Skilled artisans will appreciate that elements in the figures are illustrated for simplicity and clarity and have not necessarily been drawn to scale. For example, the dimensions and/or relative positioning of some of the elements in the figures may be exaggerated relative to other elements to help to improve understanding of various embodiments of the present invention. Also, common but well-understood elements that are useful or necessary in a commercially feasible embodiment are often not depicted in order to facilitate a less obstructed view of these various embodiments of the present invention. It will further be appreciated that certain actions and/or steps may be described in a particular order of occurrence while those skilled in the art will understand that such specificity with respect to sequence is not actually required. It will also be understood that the terms and expressions used herein have the ordinary technical meaning as is accorded to such terms and expressions by persons skilled in the technical field as set forth above except where different specific meanings have otherwise been set forth herein.

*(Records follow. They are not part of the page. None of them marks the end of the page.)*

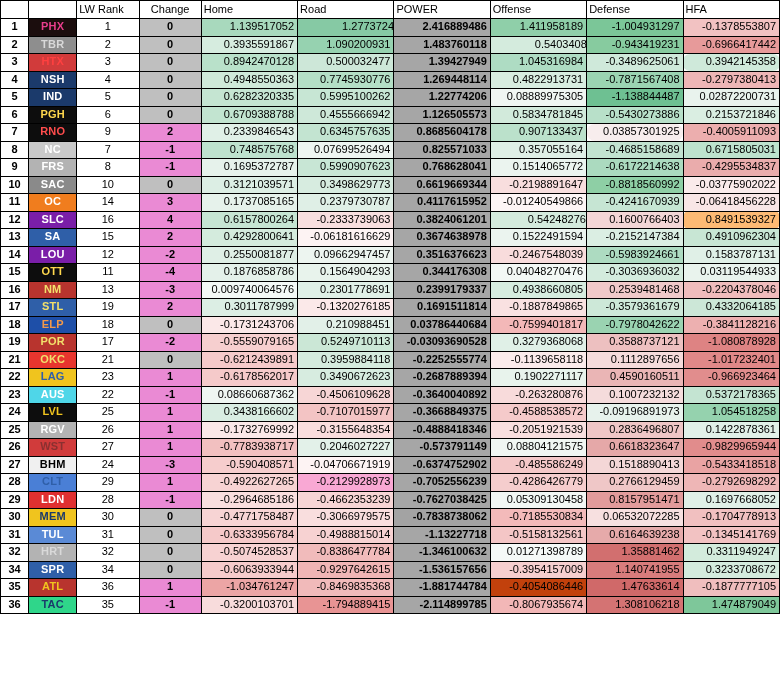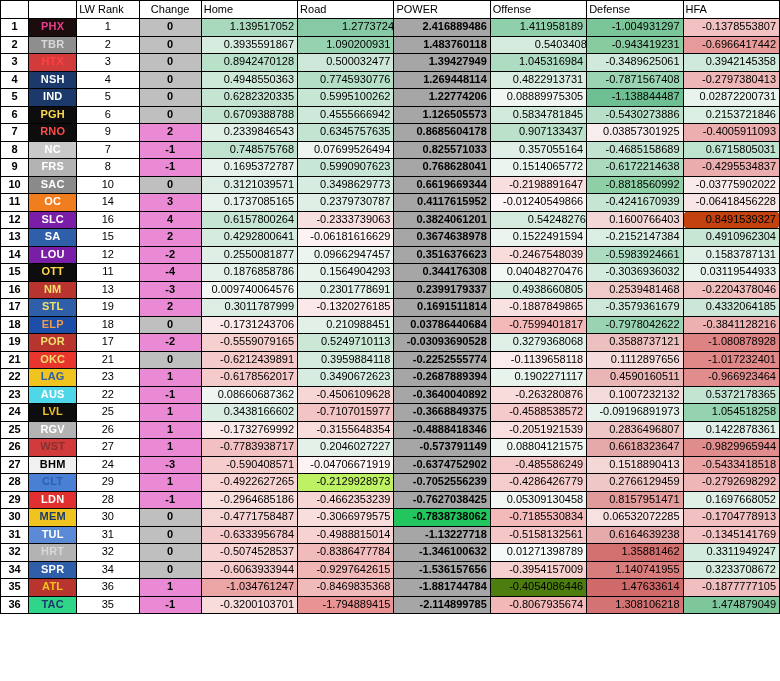--- a/index.html
+++ b/index.html
@@ -143,7 +143,7 @@
           <td class="power" style="background: rgb(166, 166, 166);">1.39427949</td>
           <td class="num" style="background: rgb(174, 220, 195);">1.045316984</td>
           <td class="num" style="background: rgb(207, 233, 218);">-0.3489625061</td>
-          <td class="num" style="background: rgb(207, 233, 218);">0.3942145358</td>
+          <td class="num" style="background: rgb(207, 233, 218); border-radius: 7px;">0.3942145358</td>
         </tr>
         <tr>
           <td class="rank">4</td>

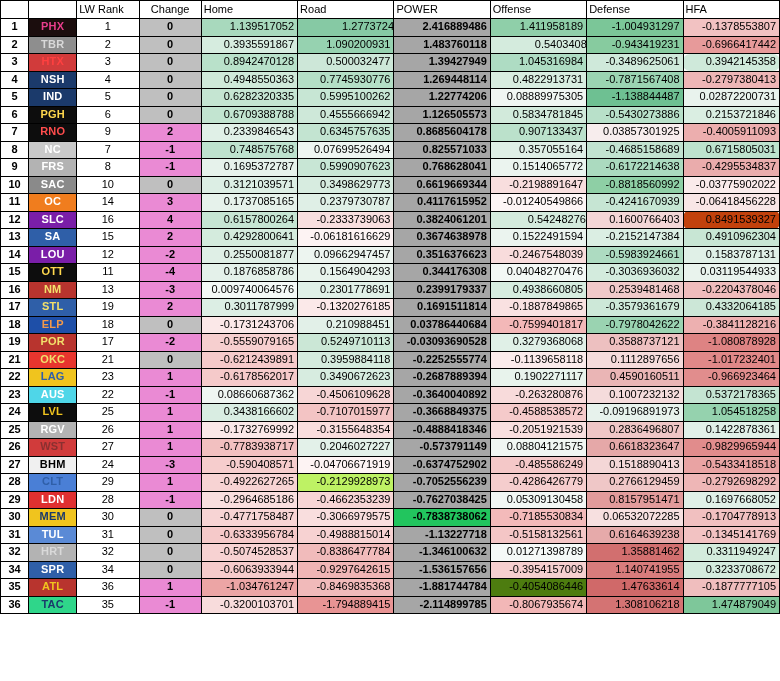--- a/index.html
+++ b/index.html
@@ -190,7 +190,7 @@
           <td class="num" style="background: rgb(195, 228, 209);">0.6345757635</td>
           <td class="power" style="background: rgb(166, 166, 166);">0.8685604178</td>
           <td class="num" style="background: rgb(187, 225, 203);">0.907133437</td>
-          <td class="num" style="background: rgb(247, 237, 237);">0.03857301925</td>
+          <td class="num" style="background: rgb(247, 237, 237); border-radius: 8px;">0.03857301925</td>
           <td class="num" style="background: rgb(236, 174, 174);">-0.4005911093</td>
         </tr>
         <tr>

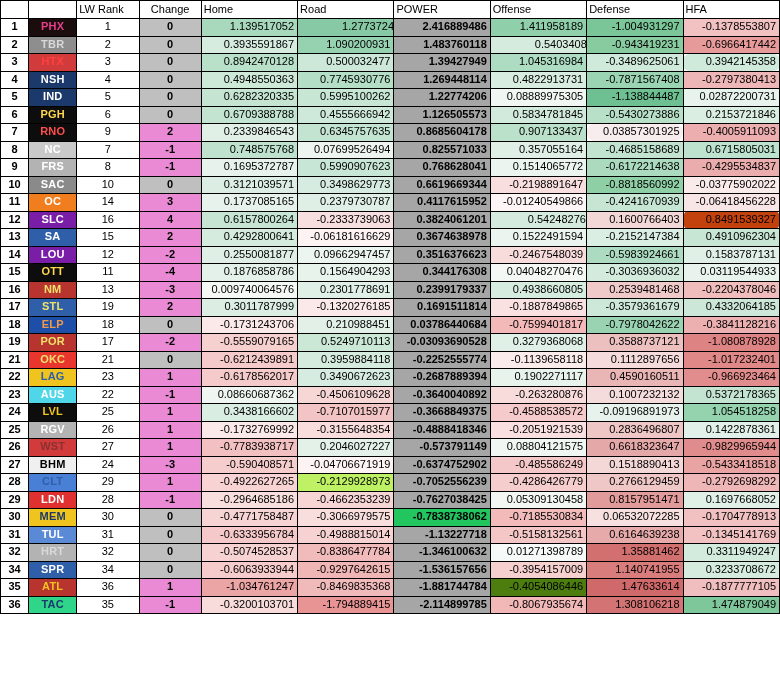--- a/index.html
+++ b/index.html
@@ -251,7 +251,7 @@
           <td class="power" style="background: rgb(166, 166, 166);">0.3824061201</td>
           <td class="num" style="background: rgb(212, 235, 221); padding-left: 37px;">0.5424827604</td>
           <td class="num" style="background: rgb(243, 214, 214);">0.1600766403</td>
-          <td class="num" style="background: #c2410c; border-radius: 6px;">0.8491539327</td>
+          <td class="num" style="background: #fdba74; border-radius: 6px;">0.8491539327</td>
         </tr>
         <tr>
           <td class="rank">13</td>

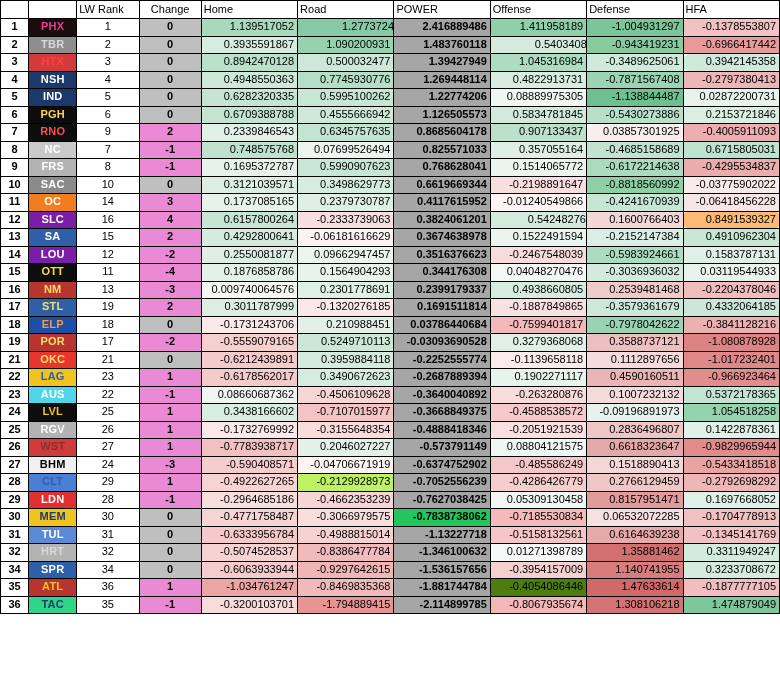--- a/index.html
+++ b/index.html
@@ -427,7 +427,7 @@
           <td class="lw">29</td>
           <td class="chg" style="background: rgb(234, 138, 212);">1</td>
           <td class="num" style="background: rgb(247, 211, 211);">-0.4922627265</td>
-          <td class="num" style="background: #bef264; margin-left: 41px;">-0.2129928973</td>
+          <td class="num" style="background: #f9a8d4; margin-left: 41px;">-0.2129928973</td>
           <td class="power" style="background: rgb(166, 166, 166);">-0.7052556239</td>
           <td class="num" style="background: rgb(245, 205, 205);">-0.4286426779</td>
           <td class="num" style="background: rgb(239, 199, 199);">0.2766129459</td>

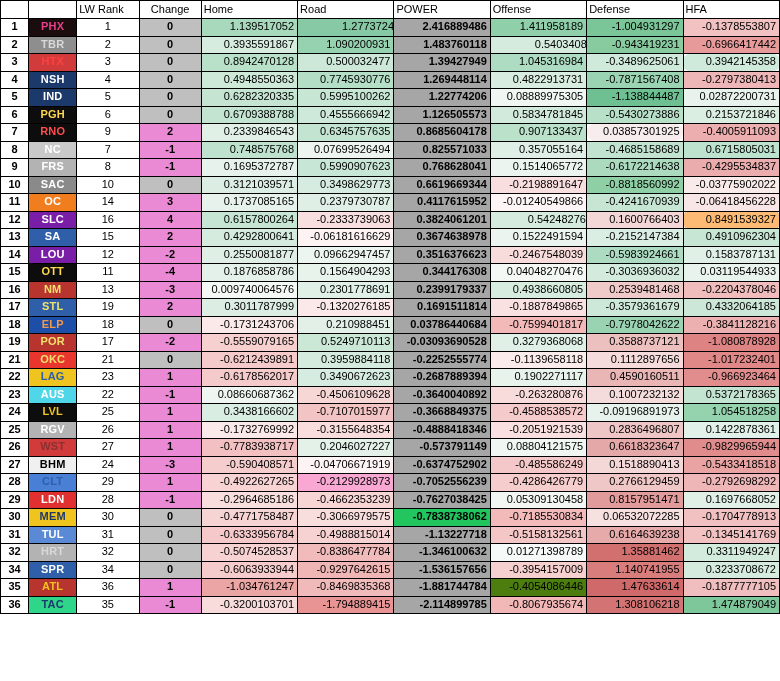--- a/index.html
+++ b/index.html
@@ -452,7 +452,7 @@
           <td class="chg" style="background: rgb(191, 191, 191);">0</td>
           <td class="num" style="background: rgb(247, 212, 212);">-0.4771758487</td>
           <td class="num" style="background: rgb(249, 222, 222);">-0.3066979575</td>
-          <td class="power" style="background: #22c55e;">-0.7838738062</td>
+          <td class="power" style="background: #a3a3a3;">-0.7838738062</td>
           <td class="num" style="background: rgb(243, 186, 186);">-0.7185530834</td>
           <td class="num" style="background: rgb(247, 224, 224);">0.06532072285</td>
           <td class="num" style="background: rgb(241, 192, 192);">-0.1704778913</td>

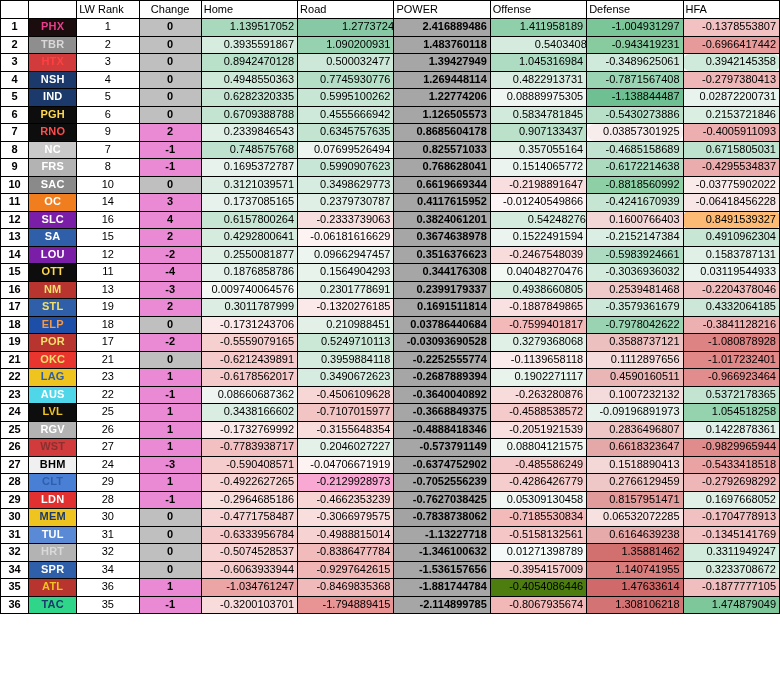--- a/index.html
+++ b/index.html
@@ -501,7 +501,7 @@
           <td class="num" style="background: rgb(236, 165, 165);">-1.034761247</td>
           <td class="num" style="background: rgb(241, 186, 186);">-0.8469835368</td>
           <td class="power" style="background: rgb(166, 166, 166);">-1.881744784</td>
-          <td class="num" style="background: #4d7c0f;">-0.4054086446</td>
+          <td class="num" style="background: #c2410c;">-0.4054086446</td>
           <td class="num" style="background: rgb(208, 105, 105);">1.47633614</td>
           <td class="num" style="background: rgb(240, 190, 190);">-0.1877777105</td>
         </tr>

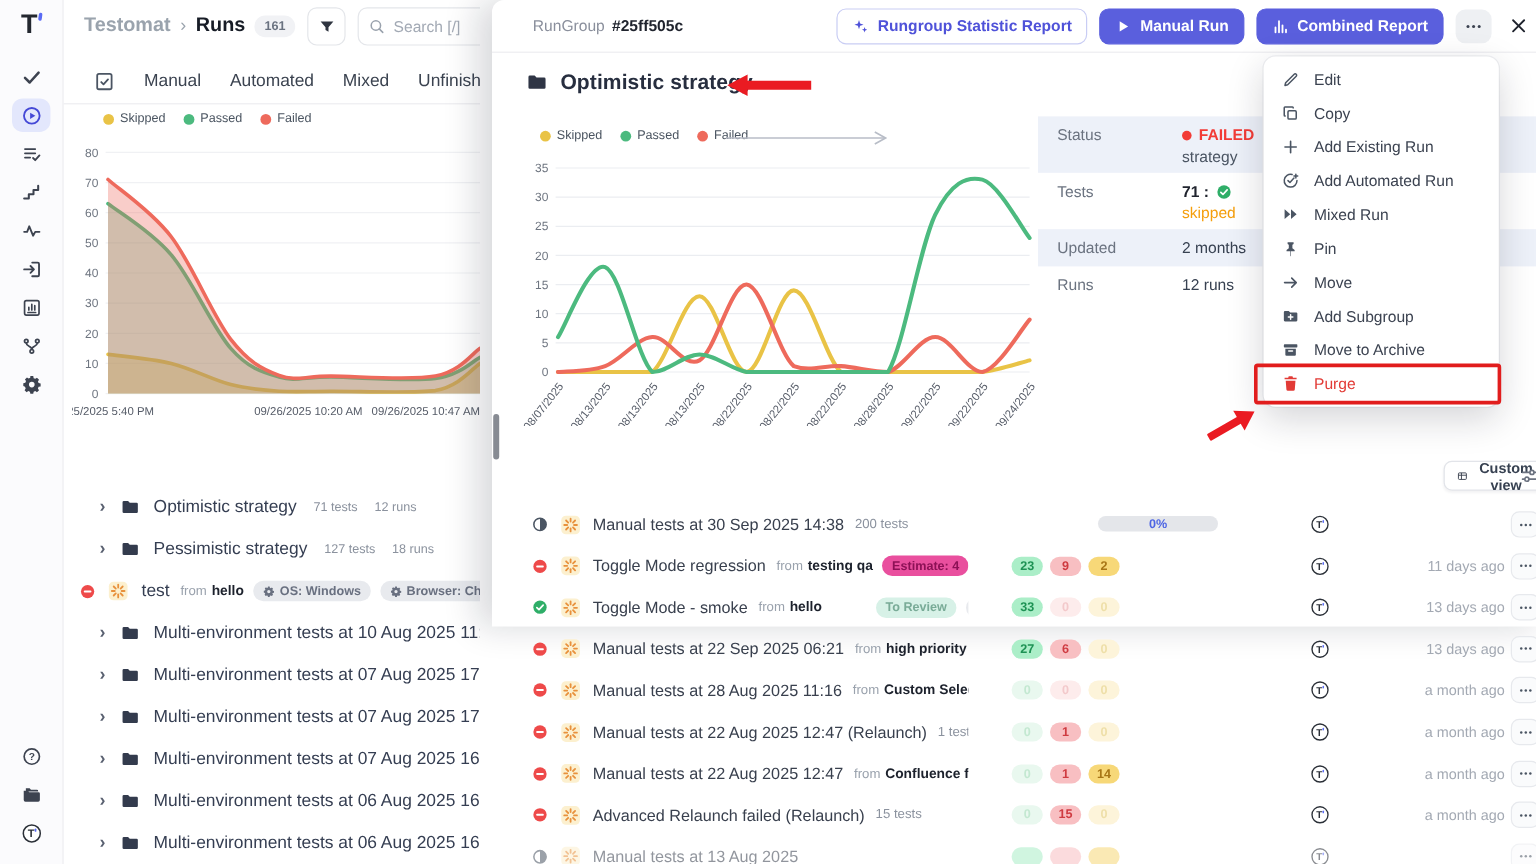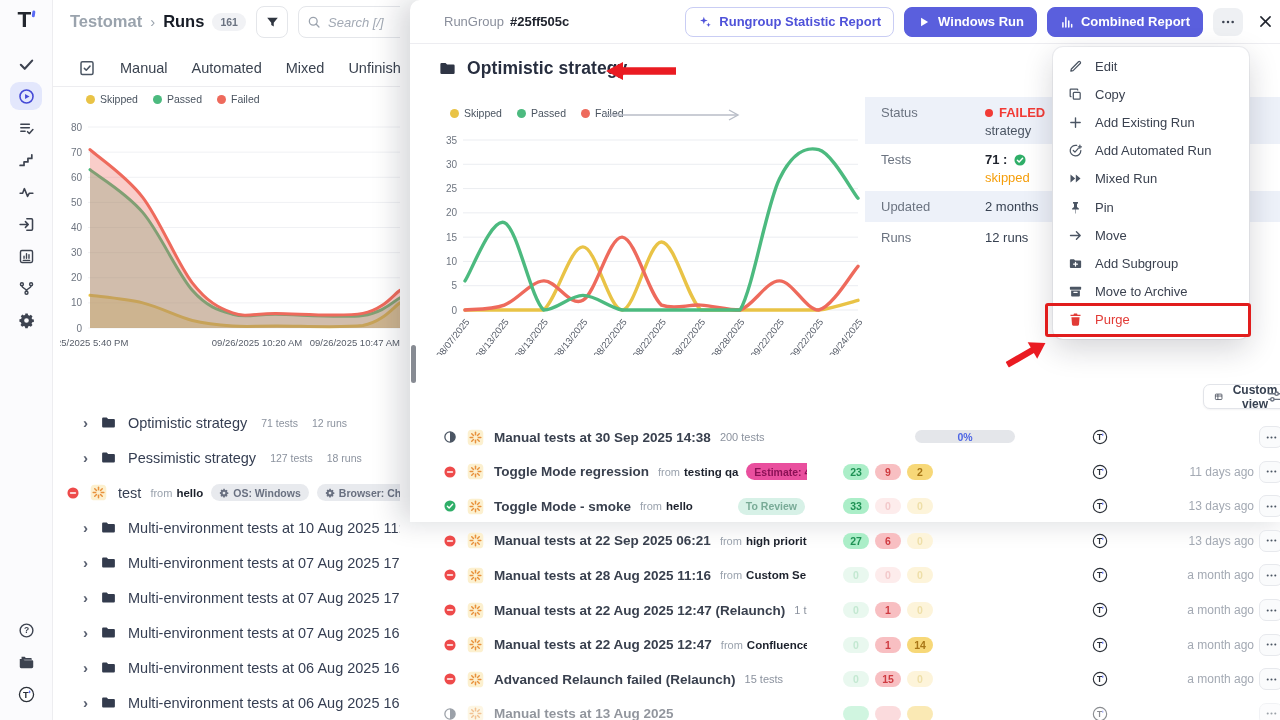--- a/index.html
+++ b/index.html
@@ -28,7 +28,7 @@
     display:flex;align-items:center;justify-content:center;color:#2f3540;background:#fff;}
   #filter-btn .ic{width:15px;height:15px;}
   #search-box{position:absolute;left:246px;top:6px;width:160px;height:30px;border:1px solid #e4e6ea;border-radius:8px;
-    display:flex;align-items:center;background:#fff;padding:0 8px;gap:7px;font-style:italic;}
+    display:flex;align-items:center;background:#fff;padding:0 8px;gap:7px;}
   #search-box .ic{width:14px;height:14px;color:#9aa2ad;flex:none;}
   #search-ph{font-size:13px;color:#a2a9b4;white-space:nowrap;overflow:hidden;flex:1;}
   #tabs-row{position:absolute;left:26px;top:52px;height:32px;display:flex;align-items:center;gap:24px;white-space:nowrap;}

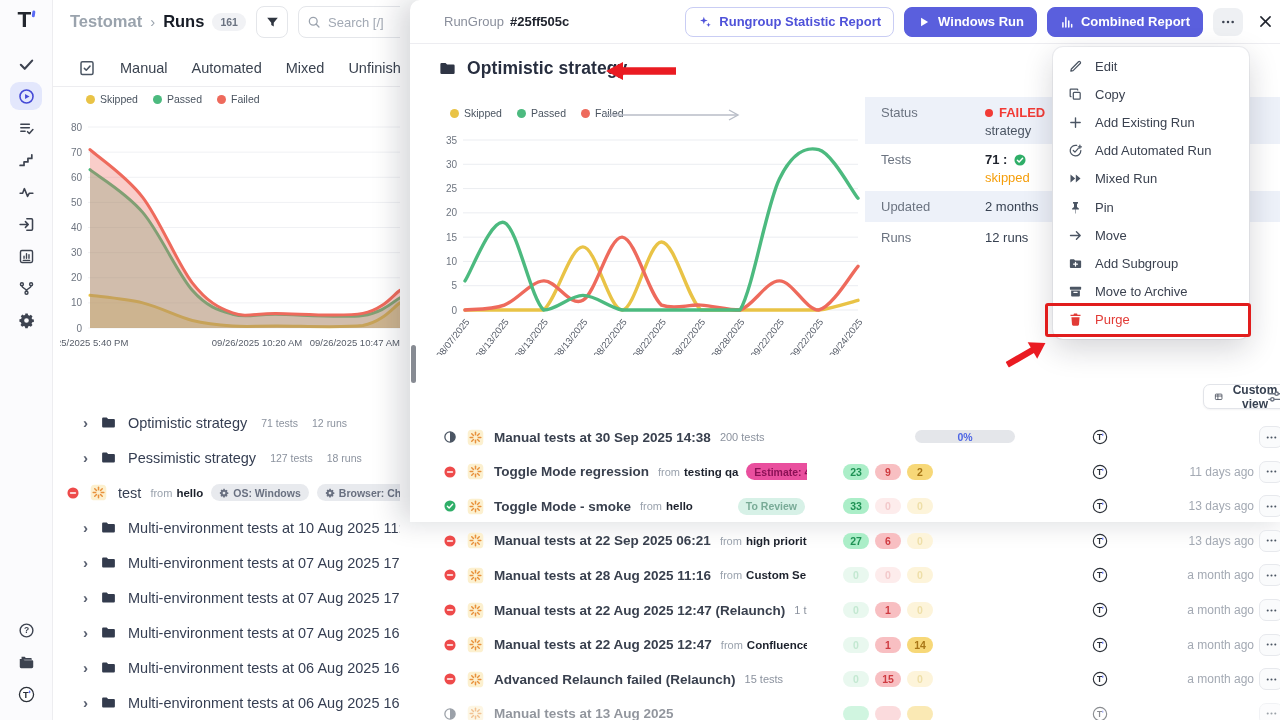--- a/index.html
+++ b/index.html
@@ -463,7 +463,7 @@
               <path d="M7 4.8l12 7.2-12 7.2z"></path>
             </svg>
           </span>
-        <span>Windows Run</span>
+        <span>Manual Run</span>
       </button>
       <button class="btn btn-solid">
         <span class="ic">

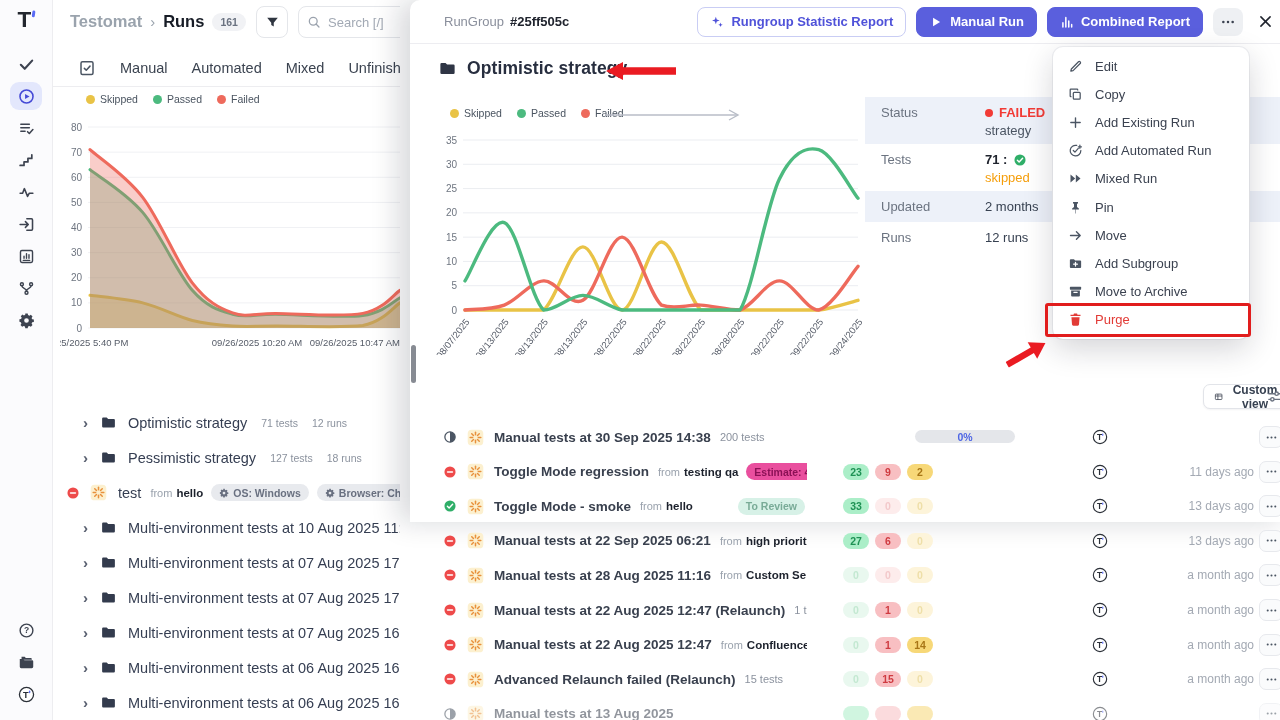--- a/index.html
+++ b/index.html
@@ -106,7 +106,7 @@
   .run-row.cut{opacity:.55;}
   .run-left{position:absolute;left:0;top:0;height:34px;display:flex;align-items:center;padding-left:33px;
     width:397px;overflow:hidden;white-space:nowrap;box-sizing:border-box;}
-  .run-title{font-size:13.5px;font-weight:700;color:#39404e;margin-left:10px;}
+  .run-title{font-size:13.5px;font-weight:400;color:#39404e;margin-left:10px;}
   .run-note{font-size:11px;color:#8b929e;margin-left:9px;}
   .run-pills{position:absolute;left:433px;top:9px;display:flex;gap:6px;}
   .pill{min-width:26px;height:16px;border-radius:8px;font-size:10.5px;font-weight:700;display:inline-flex;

DETAILED DESCRIPTION AND PREFERRED EMBODIMENTS

The feedstream to the present process and apparatus generally comprises alkylaromatic hydrocarbons of the general formula C6H(6−n)Rn, where n is an integer from 0 to 5 and each R may be CH3, C2H5, C3H7, or C4H9, in any combination. The aromatics-rich feed stream to the process of the invention may be derived from a variety of sources, including without limitation catalytic reforming, steam pyrolysis of naphtha, distillates or other hydrocarbons to yield light olefins and heavier aromatics-rich byproducts (including gasoline-range material often referred to as “pygas”), and catalytic or thermal cracking of distillates and heavy oils to yield products in the gasoline range. Products from pyrolysis or other cracking operations generally will be hydrotreated according to processes well known in the industry before being charged to the complex in order to remove sulfur, olefins and other compounds which would affect product quality and/or damage catalysts used in processing such feedstocks. Light cycle oil from catalytic cracking also may be beneficially hydrotreated and/or hydrocracked according to known technology to yield products in the gasoline range; the hydrotreating preferably also includes catalytic reforming to yield the aromatics-rich feed stream. If the feed stream is catalytic reformate, the reformer preferably is operated at high severity to achieve high aromatics yield with a low concentration of nonaromatics in the product.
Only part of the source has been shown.